(Items from a dataset)
══════════

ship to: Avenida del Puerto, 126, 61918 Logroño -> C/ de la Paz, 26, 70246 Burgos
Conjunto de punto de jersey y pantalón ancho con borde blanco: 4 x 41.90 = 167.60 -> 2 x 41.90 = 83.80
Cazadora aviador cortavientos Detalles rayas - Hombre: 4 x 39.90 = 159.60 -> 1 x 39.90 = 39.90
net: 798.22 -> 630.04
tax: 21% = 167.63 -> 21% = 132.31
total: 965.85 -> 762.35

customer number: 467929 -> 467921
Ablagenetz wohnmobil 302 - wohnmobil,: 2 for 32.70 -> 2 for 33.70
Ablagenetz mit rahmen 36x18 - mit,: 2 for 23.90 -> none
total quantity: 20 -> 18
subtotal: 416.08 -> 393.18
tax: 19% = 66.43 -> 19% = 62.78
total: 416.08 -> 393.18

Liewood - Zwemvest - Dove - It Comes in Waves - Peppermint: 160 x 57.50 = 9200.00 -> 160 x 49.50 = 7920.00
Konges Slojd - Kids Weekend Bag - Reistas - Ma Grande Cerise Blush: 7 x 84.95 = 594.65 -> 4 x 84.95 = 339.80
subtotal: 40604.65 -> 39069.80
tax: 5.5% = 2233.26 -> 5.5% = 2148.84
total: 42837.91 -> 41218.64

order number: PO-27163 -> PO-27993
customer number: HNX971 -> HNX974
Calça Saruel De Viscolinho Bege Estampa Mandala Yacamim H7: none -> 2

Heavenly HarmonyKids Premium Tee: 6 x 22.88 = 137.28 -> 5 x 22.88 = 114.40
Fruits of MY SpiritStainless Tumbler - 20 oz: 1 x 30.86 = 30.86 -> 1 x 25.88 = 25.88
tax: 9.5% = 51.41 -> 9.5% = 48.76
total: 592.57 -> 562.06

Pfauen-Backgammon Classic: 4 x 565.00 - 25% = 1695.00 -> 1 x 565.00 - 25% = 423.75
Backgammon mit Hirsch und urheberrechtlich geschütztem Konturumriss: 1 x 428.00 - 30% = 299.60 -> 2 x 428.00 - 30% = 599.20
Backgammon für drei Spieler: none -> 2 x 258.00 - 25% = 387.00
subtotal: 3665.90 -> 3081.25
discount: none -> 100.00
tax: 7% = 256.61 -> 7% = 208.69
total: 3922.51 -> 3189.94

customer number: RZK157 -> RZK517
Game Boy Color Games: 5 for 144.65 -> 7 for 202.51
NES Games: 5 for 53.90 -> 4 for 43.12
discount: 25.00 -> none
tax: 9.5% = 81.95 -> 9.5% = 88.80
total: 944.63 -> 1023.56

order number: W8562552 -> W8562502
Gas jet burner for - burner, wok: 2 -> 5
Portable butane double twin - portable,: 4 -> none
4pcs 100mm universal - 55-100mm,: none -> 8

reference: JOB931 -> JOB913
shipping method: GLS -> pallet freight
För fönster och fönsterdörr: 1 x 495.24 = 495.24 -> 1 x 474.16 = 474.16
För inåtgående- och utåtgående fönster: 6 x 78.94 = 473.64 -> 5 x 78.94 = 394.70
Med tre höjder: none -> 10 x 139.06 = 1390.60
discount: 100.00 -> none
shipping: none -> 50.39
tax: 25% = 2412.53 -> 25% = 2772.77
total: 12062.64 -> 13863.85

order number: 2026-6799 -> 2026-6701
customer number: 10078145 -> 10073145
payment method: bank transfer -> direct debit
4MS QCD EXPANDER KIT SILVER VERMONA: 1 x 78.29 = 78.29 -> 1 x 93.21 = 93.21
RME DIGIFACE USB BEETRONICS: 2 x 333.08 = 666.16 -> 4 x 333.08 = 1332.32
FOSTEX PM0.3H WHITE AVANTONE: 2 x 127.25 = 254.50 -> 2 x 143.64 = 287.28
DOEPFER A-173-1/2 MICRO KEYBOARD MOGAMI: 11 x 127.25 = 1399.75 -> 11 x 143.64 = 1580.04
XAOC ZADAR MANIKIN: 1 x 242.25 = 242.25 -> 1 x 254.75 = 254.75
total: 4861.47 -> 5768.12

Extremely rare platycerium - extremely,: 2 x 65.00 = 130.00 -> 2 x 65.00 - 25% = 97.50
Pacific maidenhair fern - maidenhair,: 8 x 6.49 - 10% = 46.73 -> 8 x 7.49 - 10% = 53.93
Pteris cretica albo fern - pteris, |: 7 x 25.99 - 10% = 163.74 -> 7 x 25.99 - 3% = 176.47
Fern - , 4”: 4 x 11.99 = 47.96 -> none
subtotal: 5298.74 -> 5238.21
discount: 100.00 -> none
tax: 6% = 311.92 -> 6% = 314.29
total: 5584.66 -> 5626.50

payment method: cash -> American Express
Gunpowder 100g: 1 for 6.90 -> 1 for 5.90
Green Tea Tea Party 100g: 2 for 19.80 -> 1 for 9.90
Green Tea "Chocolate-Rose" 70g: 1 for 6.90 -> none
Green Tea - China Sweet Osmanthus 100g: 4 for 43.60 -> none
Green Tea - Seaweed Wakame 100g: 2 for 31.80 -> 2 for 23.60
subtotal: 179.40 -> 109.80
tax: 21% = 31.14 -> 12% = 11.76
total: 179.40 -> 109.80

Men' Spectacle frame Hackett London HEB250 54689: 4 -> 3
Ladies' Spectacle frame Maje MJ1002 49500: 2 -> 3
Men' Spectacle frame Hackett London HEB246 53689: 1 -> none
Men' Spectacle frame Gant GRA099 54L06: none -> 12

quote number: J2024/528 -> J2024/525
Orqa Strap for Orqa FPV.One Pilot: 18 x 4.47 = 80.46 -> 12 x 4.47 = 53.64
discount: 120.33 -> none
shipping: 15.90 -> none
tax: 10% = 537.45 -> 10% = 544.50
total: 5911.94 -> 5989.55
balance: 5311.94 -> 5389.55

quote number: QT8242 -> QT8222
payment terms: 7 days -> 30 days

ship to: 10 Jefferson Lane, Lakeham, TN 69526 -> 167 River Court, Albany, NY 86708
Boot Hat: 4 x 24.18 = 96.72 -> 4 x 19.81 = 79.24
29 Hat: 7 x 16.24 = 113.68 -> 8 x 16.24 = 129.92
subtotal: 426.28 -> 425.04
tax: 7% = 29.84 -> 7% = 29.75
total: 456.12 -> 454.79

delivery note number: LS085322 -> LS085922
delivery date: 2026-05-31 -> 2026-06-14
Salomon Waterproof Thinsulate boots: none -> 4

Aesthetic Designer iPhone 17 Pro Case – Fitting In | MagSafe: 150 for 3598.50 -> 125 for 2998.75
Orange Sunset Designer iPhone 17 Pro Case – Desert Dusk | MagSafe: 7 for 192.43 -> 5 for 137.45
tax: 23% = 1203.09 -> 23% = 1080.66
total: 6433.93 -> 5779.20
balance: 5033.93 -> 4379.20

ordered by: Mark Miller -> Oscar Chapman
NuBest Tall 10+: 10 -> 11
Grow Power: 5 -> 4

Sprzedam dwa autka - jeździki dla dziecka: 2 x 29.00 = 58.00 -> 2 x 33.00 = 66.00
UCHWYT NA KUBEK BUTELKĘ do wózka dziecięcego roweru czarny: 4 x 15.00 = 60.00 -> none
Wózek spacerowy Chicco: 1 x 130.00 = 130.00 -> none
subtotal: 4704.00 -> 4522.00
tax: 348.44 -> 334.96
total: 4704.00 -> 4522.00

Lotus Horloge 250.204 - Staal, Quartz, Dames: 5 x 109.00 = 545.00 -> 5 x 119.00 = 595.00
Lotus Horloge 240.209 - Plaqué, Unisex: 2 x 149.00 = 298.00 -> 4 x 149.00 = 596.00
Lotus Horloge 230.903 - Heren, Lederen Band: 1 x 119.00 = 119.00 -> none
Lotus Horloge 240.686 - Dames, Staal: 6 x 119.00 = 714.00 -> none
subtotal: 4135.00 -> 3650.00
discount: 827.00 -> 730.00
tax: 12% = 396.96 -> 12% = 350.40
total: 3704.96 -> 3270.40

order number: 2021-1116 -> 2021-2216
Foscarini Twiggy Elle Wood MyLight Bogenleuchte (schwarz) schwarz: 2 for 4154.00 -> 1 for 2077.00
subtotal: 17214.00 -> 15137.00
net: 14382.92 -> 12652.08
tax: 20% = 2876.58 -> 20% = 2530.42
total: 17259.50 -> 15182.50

══════════

### WHAT THE TASK ASKS:
Please make an exact copy of the lines above from the line with "total quantity: 20 -> 18" through the line with "tax: 25% = 2412.53 -> 25% = 2772.77", both ends included.

### THE ANSWER:
total quantity: 20 -> 18
subtotal: 416.08 -> 393.18
tax: 19% = 66.43 -> 19% = 62.78
total: 416.08 -> 393.18

Liewood - Zwemvest - Dove - It Comes in Waves - Peppermint: 160 x 57.50 = 9200.00 -> 160 x 49.50 = 7920.00
Konges Slojd - Kids Weekend Bag - Reistas - Ma Grande Cerise Blush: 7 x 84.95 = 594.65 -> 4 x 84.95 = 339.80
subtotal: 40604.65 -> 39069.80
tax: 5.5% = 2233.26 -> 5.5% = 2148.84
total: 42837.91 -> 41218.64

order number: PO-27163 -> PO-27993
customer number: HNX971 -> HNX974
Calça Saruel De Viscolinho Bege Estampa Mandala Yacamim H7: none -> 2

Heavenly HarmonyKids Premium Tee: 6 x 22.88 = 137.28 -> 5 x 22.88 = 114.40
Fruits of MY SpiritStainless Tumbler - 20 oz: 1 x 30.86 = 30.86 -> 1 x 25.88 = 25.88
tax: 9.5% = 51.41 -> 9.5% = 48.76
total: 592.57 -> 562.06

Pfauen-Backgammon Classic: 4 x 565.00 - 25% = 1695.00 -> 1 x 565.00 - 25% = 423.75
Backgammon mit Hirsch und urheberrechtlich geschütztem Konturumriss: 1 x 428.00 - 30% = 299.60 -> 2 x 428.00 - 30% = 599.20
Backgammon für drei Spieler: none -> 2 x 258.00 - 25% = 387.00
subtotal: 3665.90 -> 3081.25
discount: none -> 100.00
tax: 7% = 256.61 -> 7% = 208.69
total: 3922.51 -> 3189.94

customer number: RZK157 -> RZK517
Game Boy Color Games: 5 for 144.65 -> 7 for 202.51
NES Games: 5 for 53.90 -> 4 for 43.12
discount: 25.00 -> none
tax: 9.5% = 81.95 -> 9.5% = 88.80
total: 944.63 -> 1023.56

order number: W8562552 -> W8562502
Gas jet burner for - burner, wok: 2 -> 5
Portable butane double twin - portable,: 4 -> none
4pcs 100mm universal - 55-100mm,: none -> 8

reference: JOB931 -> JOB913
shipping method: GLS -> pallet freight
För fönster och fönsterdörr: 1 x 495.24 = 495.24 -> 1 x 474.16 = 474.16
För inåtgående- och utåtgående fönster: 6 x 78.94 = 473.64 -> 5 x 78.94 = 394.70
Med tre höjder: none -> 10 x 139.06 = 1390.60
discount: 100.00 -> none
shipping: none -> 50.39
tax: 25% = 2412.53 -> 25% = 2772.77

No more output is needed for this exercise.